Chad Bennett, a friend of Rocxanne Deschamps, the woman who took the brothers in, told The Palm Beach Post that the boy was removed from the home.
The boy will turn 18 years old next week. Sources close to the investigation told The Post that Palm Beach County Sheriff's deputies, assisting their counterparts in Broward County, removed a person on Friday from Deschamps' mobile home and transported him to a mental health facility.
Bennett confirmed to the paper that the person was Cruz' younger brother.
The elder brother is being held without bond for 17 charges of premeditated murder in connection with the massacre at the Marjory Stoneman Douglas High School in Parkland, Florida. He has confessed to the shootings.
According to The New York Post, also reporting on the incident, the younger Cruz brother was involuntarily committed under Florida's Baker Act, which allows a person to be held involuntarily for up to 12 hours for an involuntary psychiatric examination. It is not clear if the boy has yet been released.

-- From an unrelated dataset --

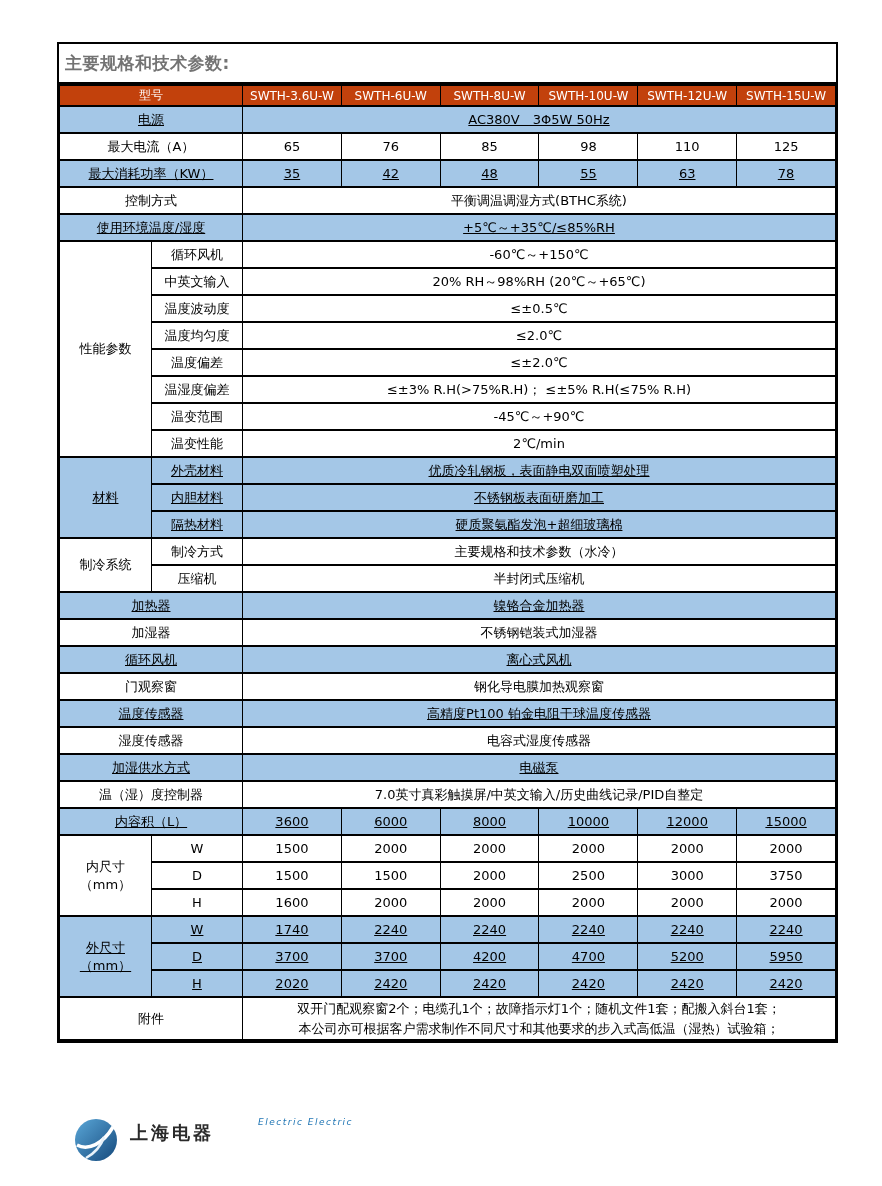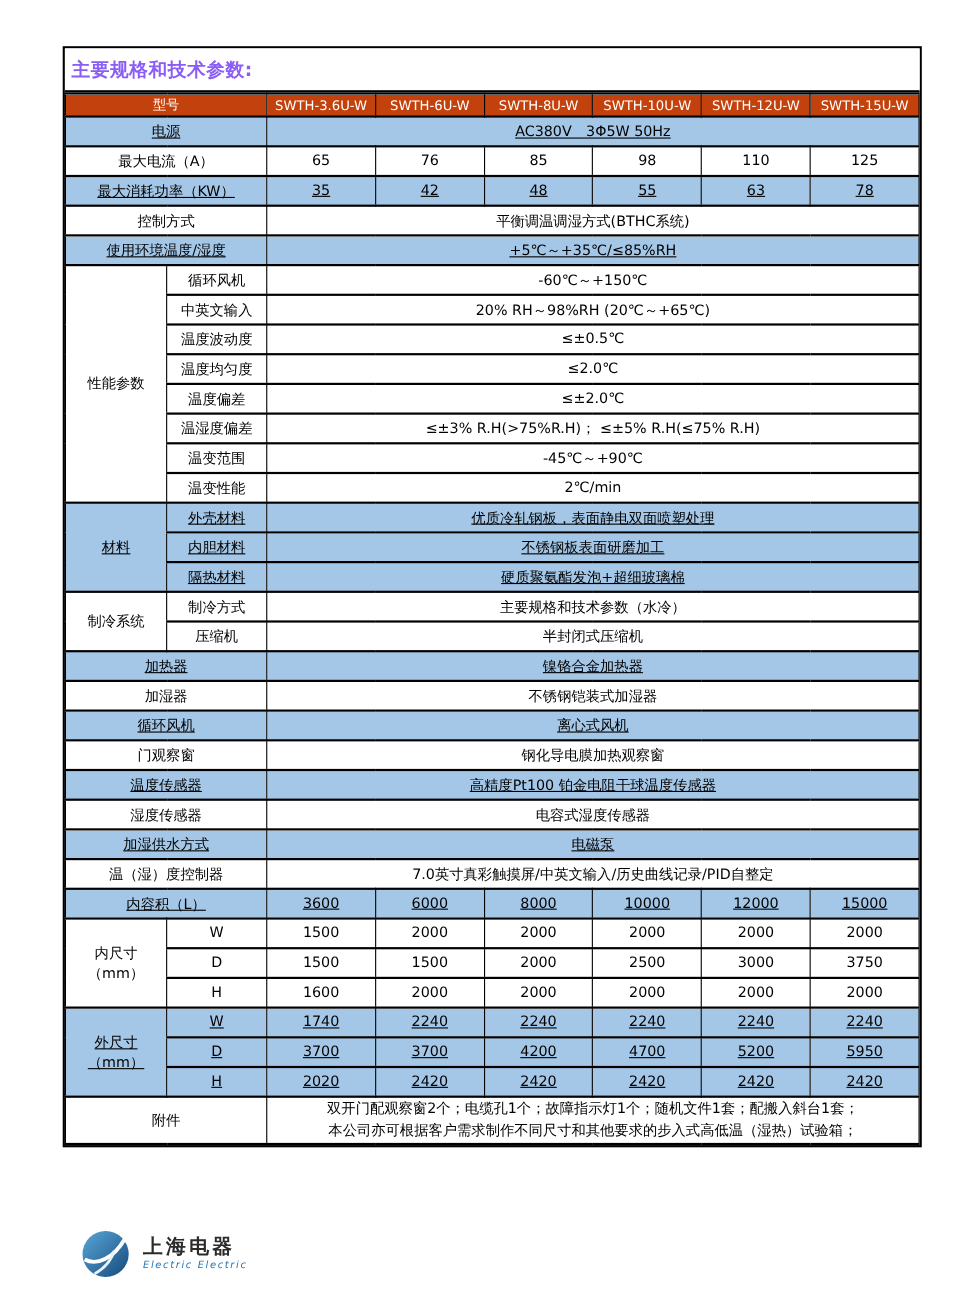"主要规格和技术参数:" .h-left { color: #8b5cf6 -> #737373 }
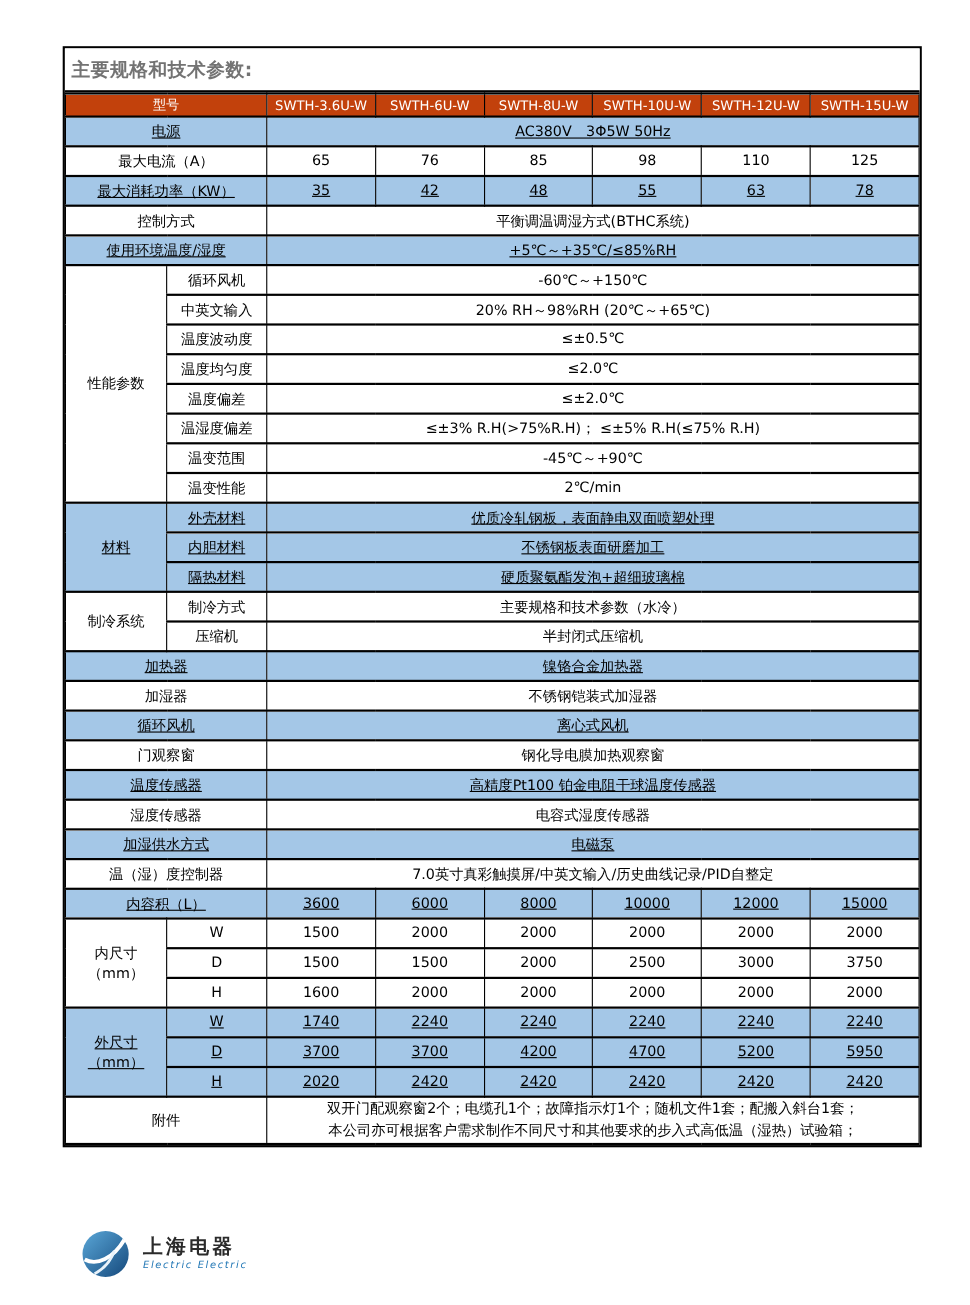"上海电器" .logo-text { flex-direction: column -> row; gap: none -> 44px }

Nikolas Cruz had left Deschamps' mobile home in Lantana, Florida, at around Thanksgiving when he and Deschamps argued over him having a gun.
Bennett said she gave Cruz an ultimatum over the gun and he left, moving in with another family in northern Broward County.
"He bought a gun and wanted to bring it into my house," the woman said in comments that have since been deleted from her Facebook page.
However, the Palm Beach newspaper said it was not known if the gun Cruz wanted to bring into her home was the same AR-15 semi-automatic rifle used in Wednesday's mass shooting.